U87MG and T98G cells were grown in Dulbeco's modified Eagle's medium (DMEM), supplemented with 10% fetal calf serum (FCS), penicillin and streptomycin. NIH 3T3 cells were grown in DMEM supplemented with 10% calf serum (CS), penicillin, and streptomycin. To generate stable transductant pools, NIH 3T3 and U87MG cells were infected with pBABE-puro retroviral vectors expressing T7-tagged human hnRNP A2 cDNA. At 24 hours after infection, the medium was replaced, and 24 hours later, infected cells were selected with puromycin (2 μg/mL) for 72 to 96 hours. In the case of infection with MLP-puro short hairpin RNA (shRNA) vectors, U87MG, T98G cells transductants were selected with puromycin (2 μg/mL) for 96 hours. For RON knockdown we used Human pLKO.1 lentiviral MST1R (RON) shRNA (Open Biosystems) sh RON-1 clone ID TRCN0000121161; sh RON-2 clone ID TRCN0000121151.

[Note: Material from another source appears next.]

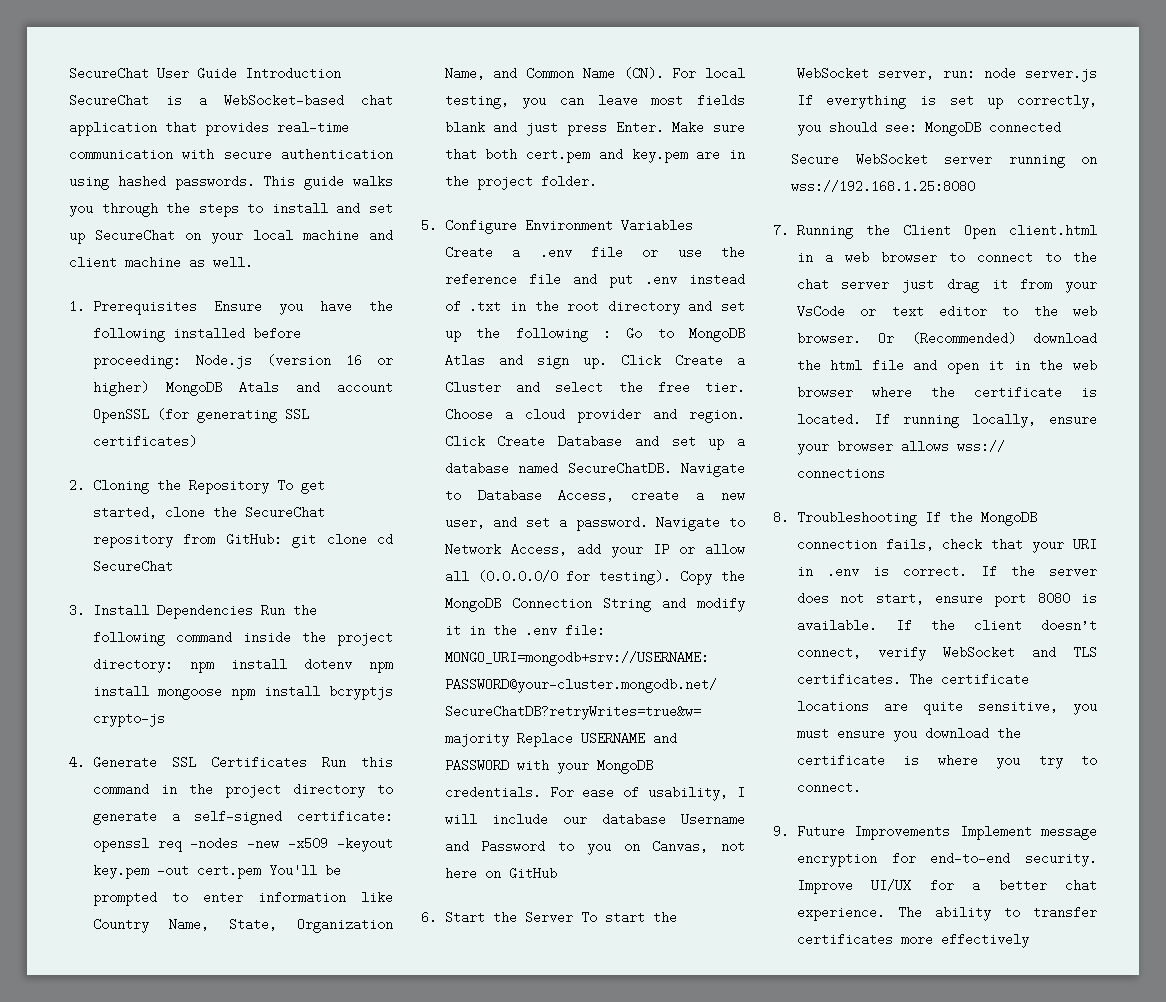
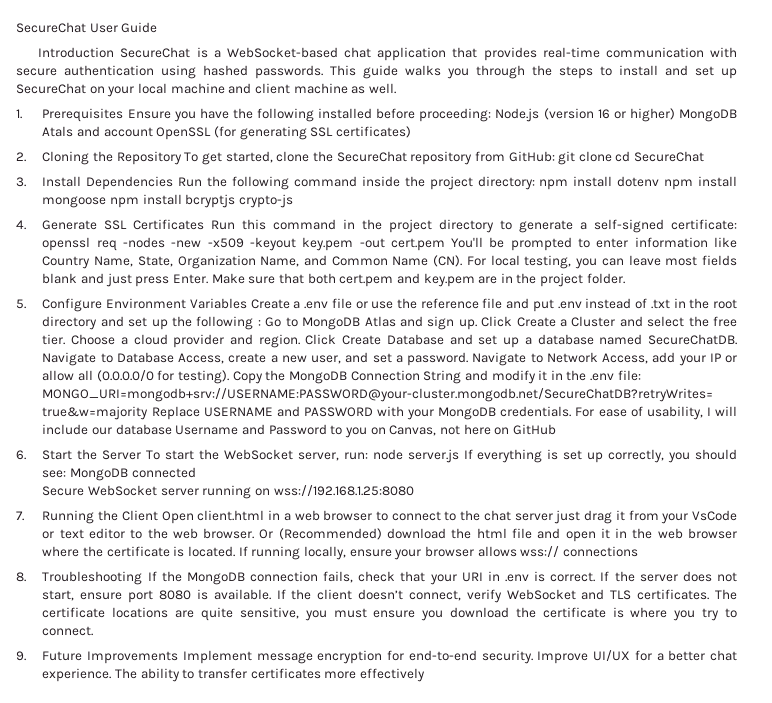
- SecureChat User Guide Introduction SecureChat is a WebSocket-based chat application that provides real-time communication with secure authentication using hashed passwords.
+ SecureChat User Guide
+ Introduction SecureChat is a WebSocket-based chat application that provides real-time communication with secure authentication using hashed passwords.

Anchorage-independent growth

Colony formation in soft agar was assayed as described (23). Plates were incubated at 37°C and 5% CO2. After 14 to 21 days, colonies from 10 different fields in each of 2 wells were counted for each treatment and the average number of colonies per well was calculated. The colonies were stained as described (23) and photographed under a light microscope at ×100 magnification.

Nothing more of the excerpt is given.